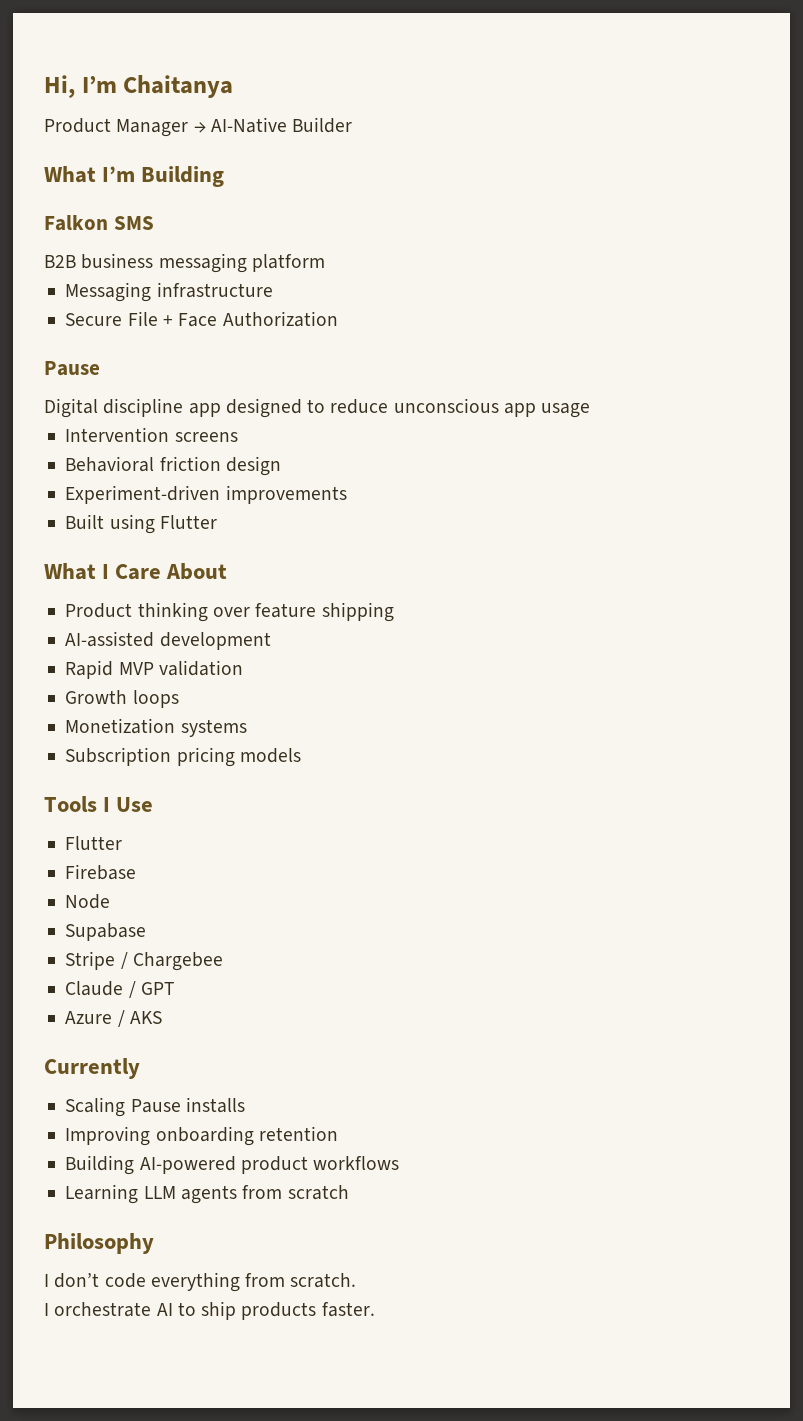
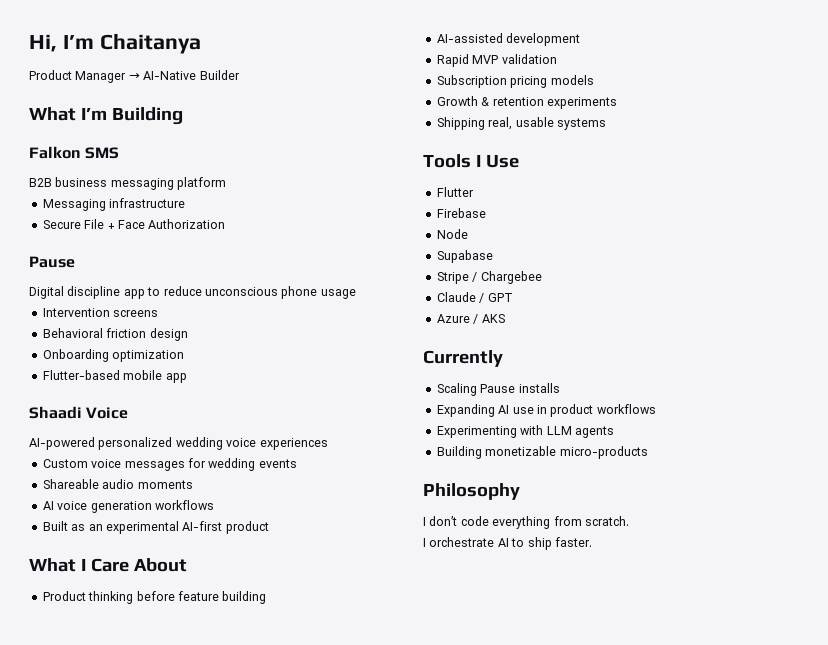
- Digital discipline app designed to reduce unconscious app usage
+ Digital discipline app to reduce unconscious phone usage
- Experiment-driven improvements
- Built using Flutter
+ Onboarding optimization
+ Flutter-based mobile app
+ Shaadi Voice
+ AI-powered personalized wedding voice experiences
+ Custom voice messages for wedding events
+ Shareable audio moments
+ AI voice generation workflows
+ Built as an experimental AI-first product
- Product thinking over feature shipping
+ Product thinking before feature building
- Growth loops
- Monetization systems
+ Growth & retention experiments
+ Shipping real, usable systems
- Improving onboarding retention
- Building AI-powered product workflows
+ Expanding AI use in product workflows
- Learning LLM agents from scratch
+ Experimenting with LLM agents
+ Building monetizable micro-products
- I orchestrate AI to ship products faster.
+ I orchestrate AI to ship faster.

- _What you are asked to do_
All lines from the one containing "with LLM agents" through the last line of the data must be set down exactly. No other lines belong in the answer.

- _Exercise answer_
+ Experimenting with LLM agents
+ Building monetizable micro-products
- I orchestrate AI to ship products faster.
+ I orchestrate AI to ship faster.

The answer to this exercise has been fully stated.